**Exercise:** Word-for-word reproduction, images excluded: copy every entry below.

Code change snippets
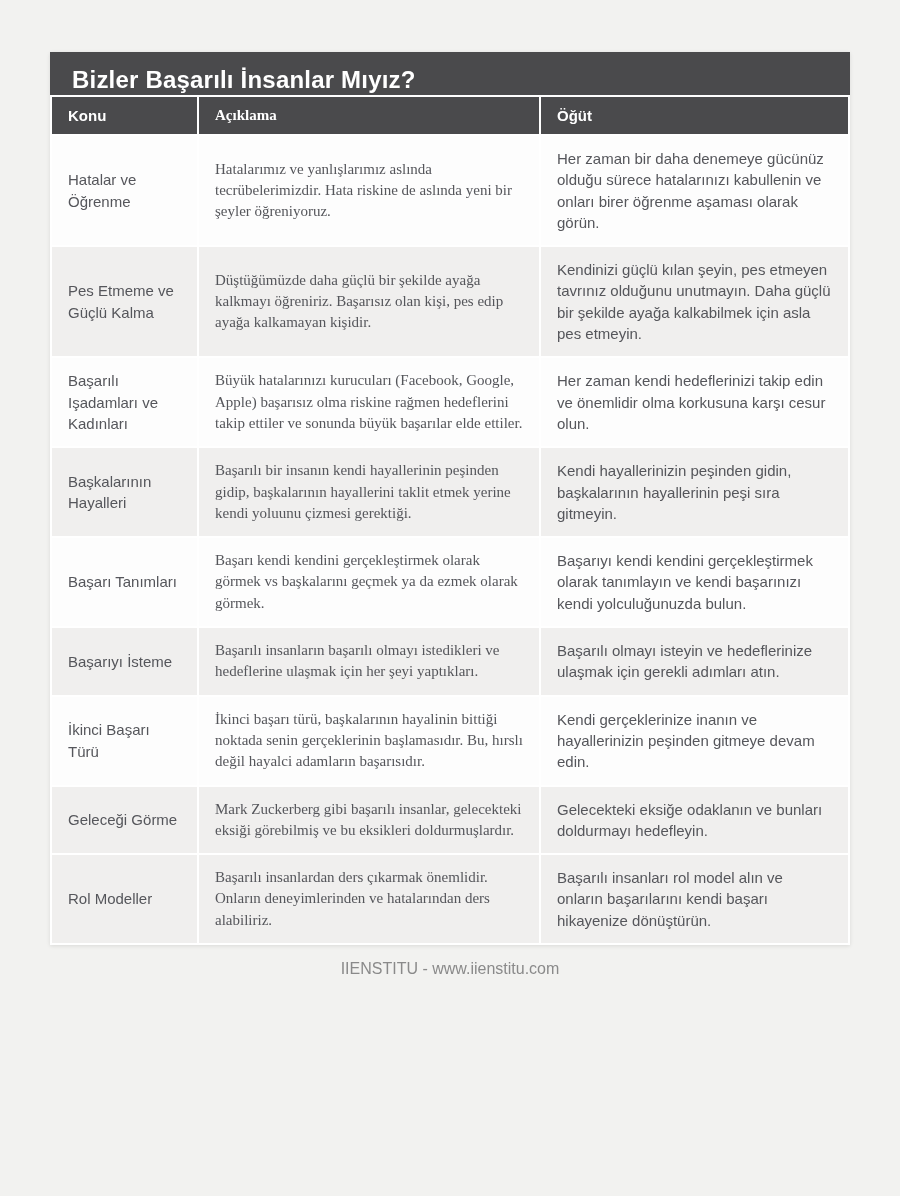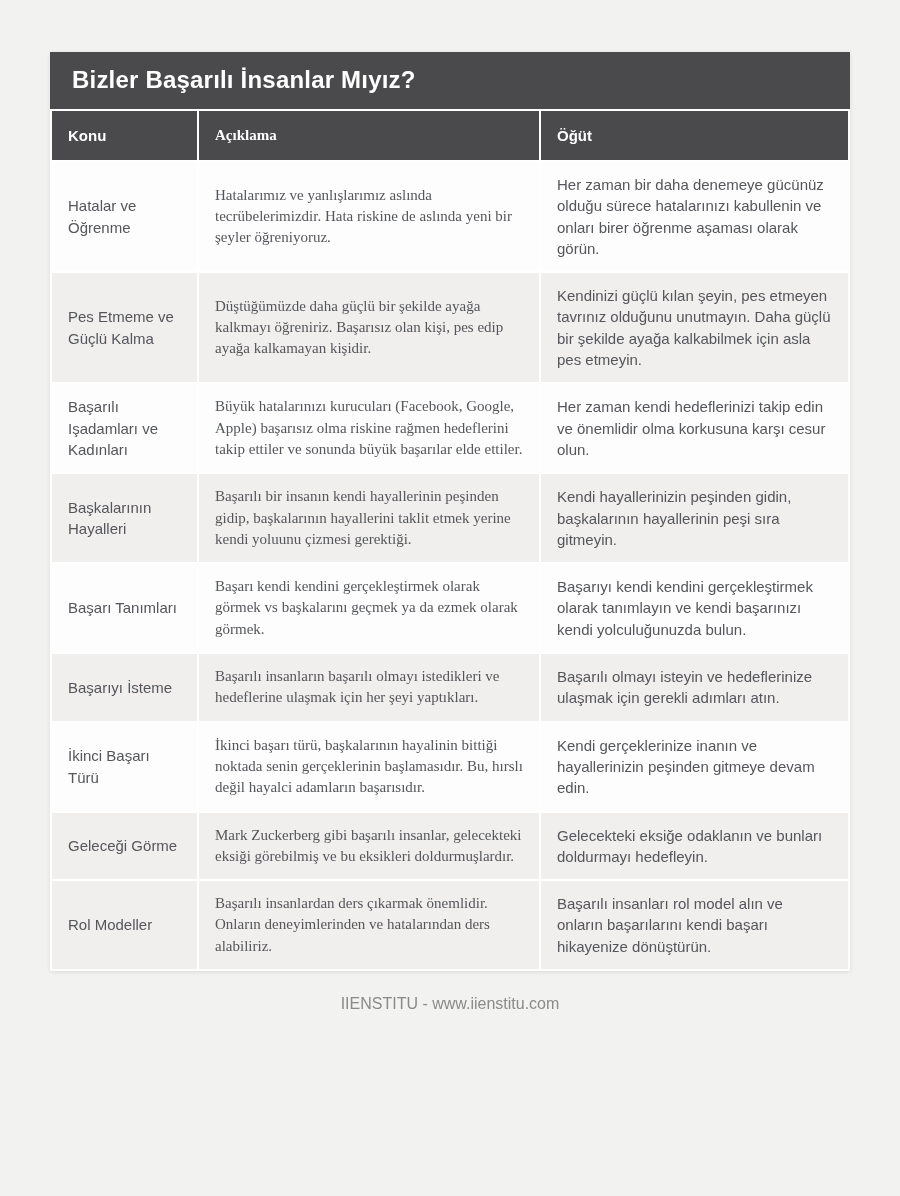--- a/index.html
+++ b/index.html
@@ -16,7 +16,7 @@
   }
   .title-bar {
     background: #4a4a4c;
-    padding: 14px 22px 15px 22px;
+    padding: 14px 22px 1px 22px;
   }
   .title-bar h1 {
     margin: 0;

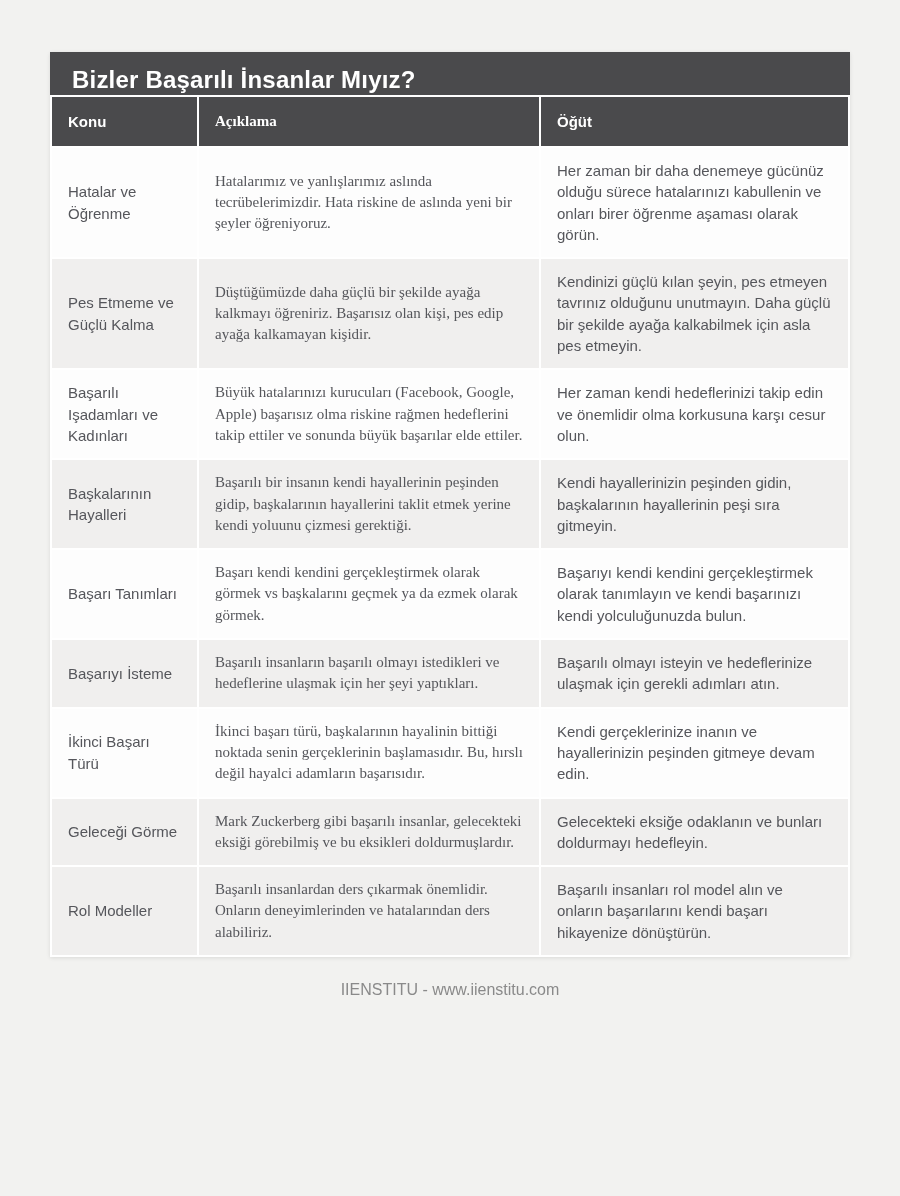--- a/index.html
+++ b/index.html
@@ -38,7 +38,7 @@
     text-align: left;
     font-size: 15px;
     font-weight: bold;
-    padding: 16px 16px;
+    padding: 10px 16px;
   }
   td {
     font-size: 15px;

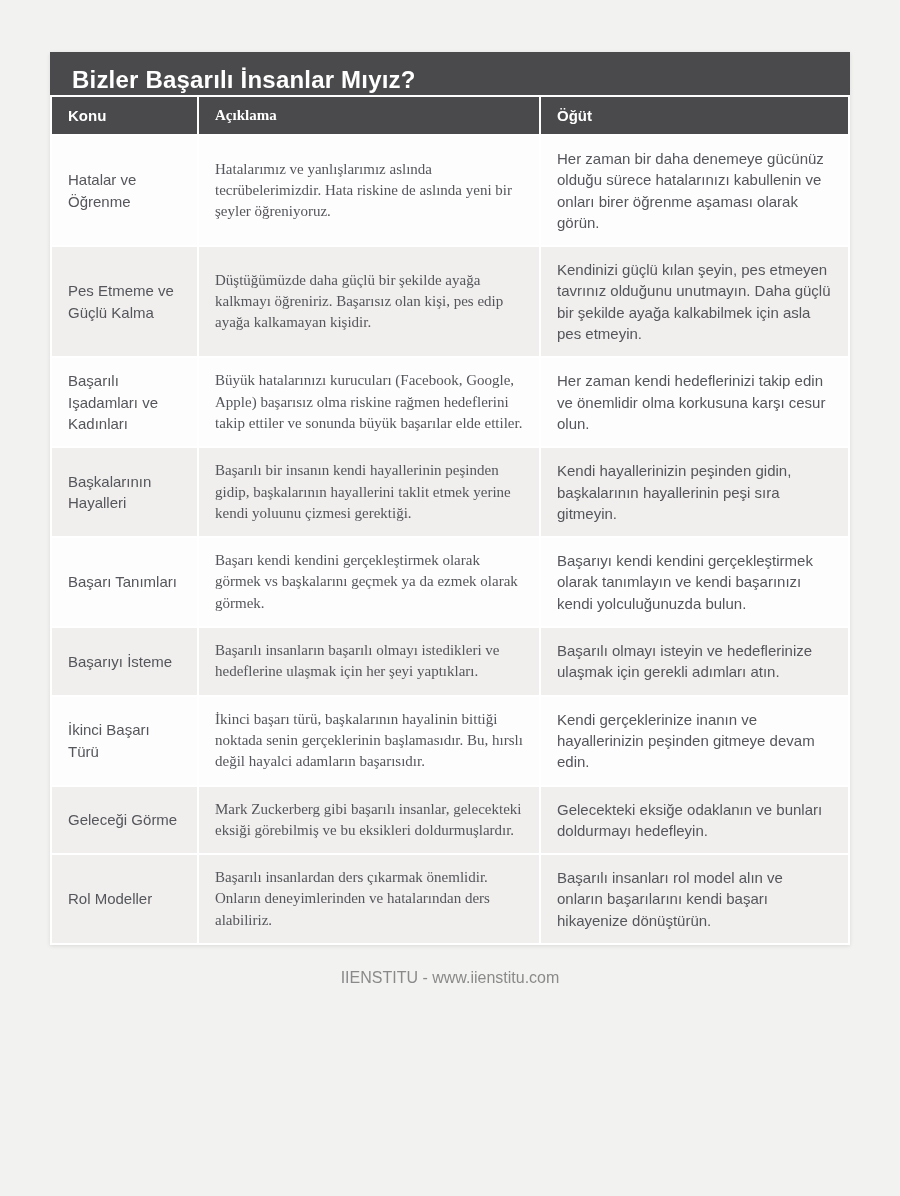--- a/index.html
+++ b/index.html
@@ -53,7 +53,7 @@
   .col-1 { width: 340px; font-family: Liberation Serif, serif; }
   .footer {
     text-align: center;
-    margin-top: 24px;
+    margin-top: 15px;
     color: #8a8a8a;
     font-size: 16px;
   }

**Exercise solution:**
--- a/index.html
+++ b/index.html
@@ -16,7 +16,7 @@
   }
   .title-bar {
     background: #4a4a4c;
-    padding: 14px 22px 15px 22px;
+    padding: 14px 22px 1px 22px;
   }
   .title-bar h1 {
     margin: 0;

--- a/index.html
+++ b/index.html
@@ -38,7 +38,7 @@
     text-align: left;
     font-size: 15px;
     font-weight: bold;
-    padding: 16px 16px;
+    padding: 10px 16px;
   }
   td {
     font-size: 15px;

--- a/index.html
+++ b/index.html
@@ -53,7 +53,7 @@
   .col-1 { width: 340px; font-family: Liberation Serif, serif; }
   .footer {
     text-align: center;
-    margin-top: 24px;
+    margin-top: 15px;
     color: #8a8a8a;
     font-size: 16px;
   }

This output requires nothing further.